Why taking a preventative approach to maintenance is key to data centre resilience
Thu 9 Nov 2017 | Jonathan Humphries
Jonathan Humphries, Service Director at Stulz, explains why investing in a preemptive maintenance strategy is crucial for ensuring a cost-efficient, resilient data centre.
When designing and building a data centre, a lot of time is dedicated to looking into the right location, evaluating design models, selecting the right equipment and making sure the building is constructed correctly. There are also strict standards to follow through the entire commissioning process, including checks such as IST testing (Integrated System Testing).
However, a serious problem is now emerging where data centre operators are investing less in maintaining the infrastructure that they took considerable efforts to perfect during the initial stages. This shift can be described as a move towards a reactive maintenance approach.
Understandably, every data centre needs to try and reduce costs as much as possible, and once a facility is live, maintenance can often be cornered as an area to reduce OPEX costs. Consideration needs to be made to ensure that these cuts are truly being made in the right areas.

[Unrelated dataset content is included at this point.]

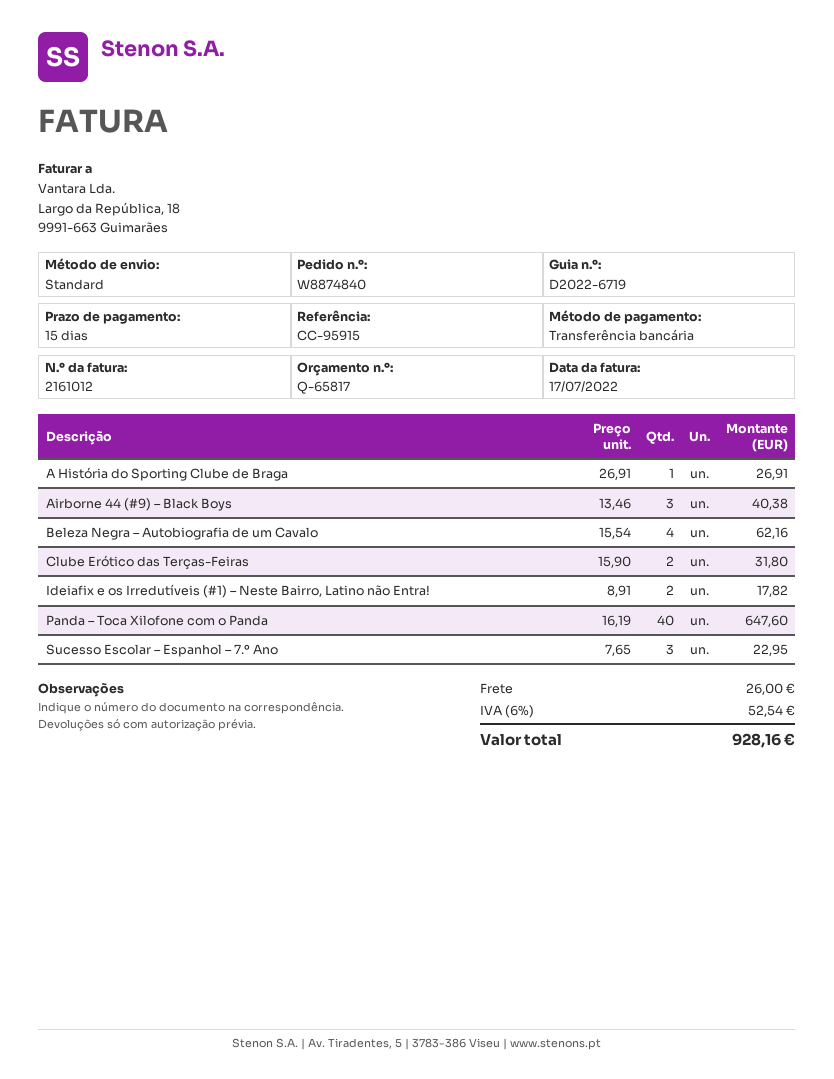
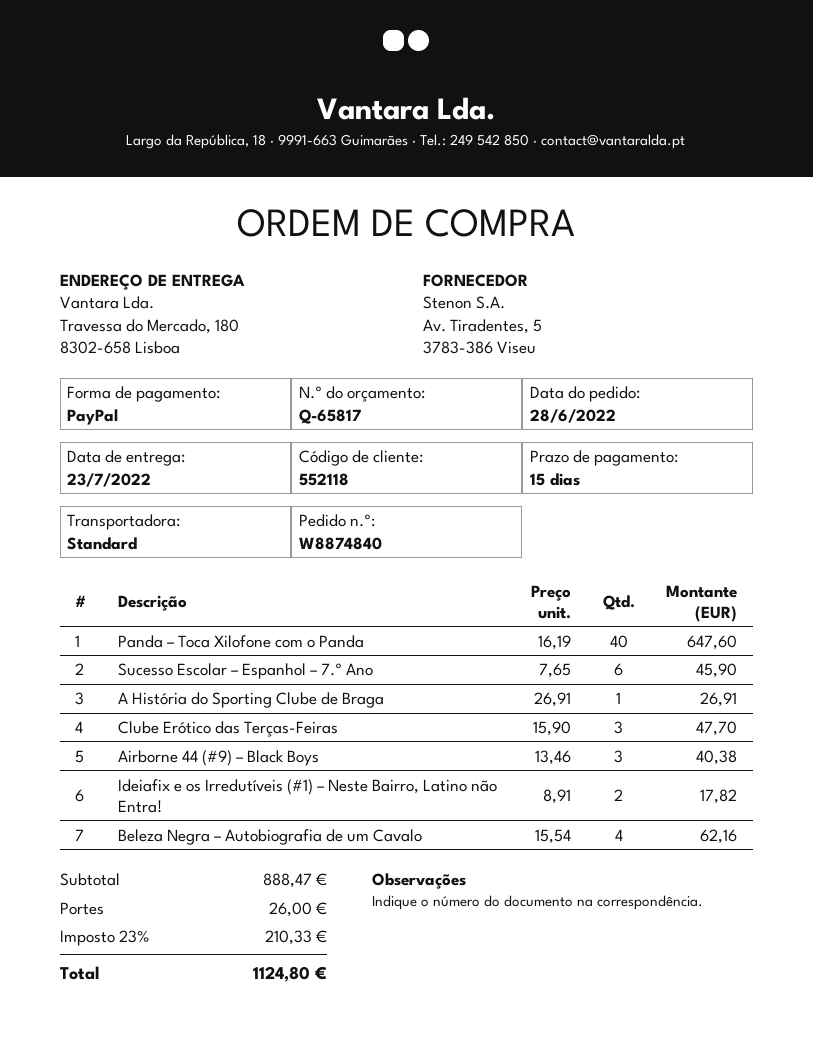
payment method: bank transfer -> PayPal
Clube Erótico das Terças-Feiras: 2 x 15.90 = 31.80 -> 3 x 15.90 = 47.70
Sucesso Escolar – Espanhol – 7.º Ano: 3 x 7.65 = 22.95 -> 6 x 7.65 = 45.90
tax: 6% = 52.54 -> 23% = 210.33
total: 928.16 -> 1124.80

Preventative maintenance is one of the most critical strategies within a data centre. Making sure that a facility is maintained to its original design parameters will mean that the centre performs exactly how it should have done on Day One.
As data centre teams move towards a reactive maintenance model, they do not understand the risks they are facing. If maintenance has not been carried out correctly, a cascading fault can occur. If this happens, the data centre could very quickly go from having a loss of redundancy, to a loss of service.
99% of failures in data centres happen as a result of human error
Reactive maintenance is, therefore, costlier than a preventative model. When a piece of equipment fails, it is going to be a lot more expensive to correct than if something was maintained in a preemptive manner.
Risk management procedures
There are two sets of documents that are imperative to the effective operation of a data centre. The first, SOPs (Standard Operating Procedures), ensure that the onsite operations teams know exactly how the equipment is supposed to perform on a day-to-day basis. If the teams are working to their SOPs, they should be able to identify an issue and deal with it very quickly.
The second set of guidelines are Emergency Operating Procedures (EOPs). In an emergency, such as a number of equipment failures, data centre operators can follow these and will know what to expect in that particular scenario.
99% of failures in data centres happen as a result of human error. However, risks can be minimised if data centre operations staff have fully rehearsed their SOPs and EOPs – limiting the amount of time for potential issues to arise in the facility.
A low load strategy needs to be instigated to optimise the data centre equipment
Touch testing is also an important preventative measure. Each quarter, onsite operations teams can undertake the review which evaluates their ability to maintain and operate the site. These live workshops can quickly identify risk areas and provide an opportunity to help data centre managers tailor their SOPs and EOPs from a mechanical perspective.
Many failures are also due to people not understanding how the equipment operates or making changes such as turning pieces of equipment off – this is a really big issue. If ever anything is done in the data centre, it is critical that change management procedures are in place. This comes hand-in-hand with preemptive maintenance measures.
Data centre operators would also be advised to assess their IT heat loads. Many data centres in their early infant days have very low loads which means the mechanical equipment cannot always operate correctly – everything is running very low and turning equipment on and off again is not a healthy use of the system.
In these cases, a low load strategy needs to be instigated to optimise the data centre equipment to suit ever-changing loads. This can help identify where a piece of equipment needs to be turned off while still ensuring resilience and design specifications.
Additionally, as a manufacturer focusing on preemptive maintenance, we document every failure and have a clear idea when a piece of equipment is going to fail. Using a Mean Time Between Failure rate, it is possible to gauge at what point in its lifecycle a component in a data centre is expected to fail.
Operations teams often do not understand the importance of implementing these preemptive steps, but by not maintaining a data centre properly they are taking the risk away from the manufacturer and are beginning to own that risk themselves. If there is a failure, it is now the business’ own responsibility. Having a specialist to work hand-in-hand with the operations team on a preventative regime will help to identify risks, alleviate maintenance pressures, and save considerable costs in the long term.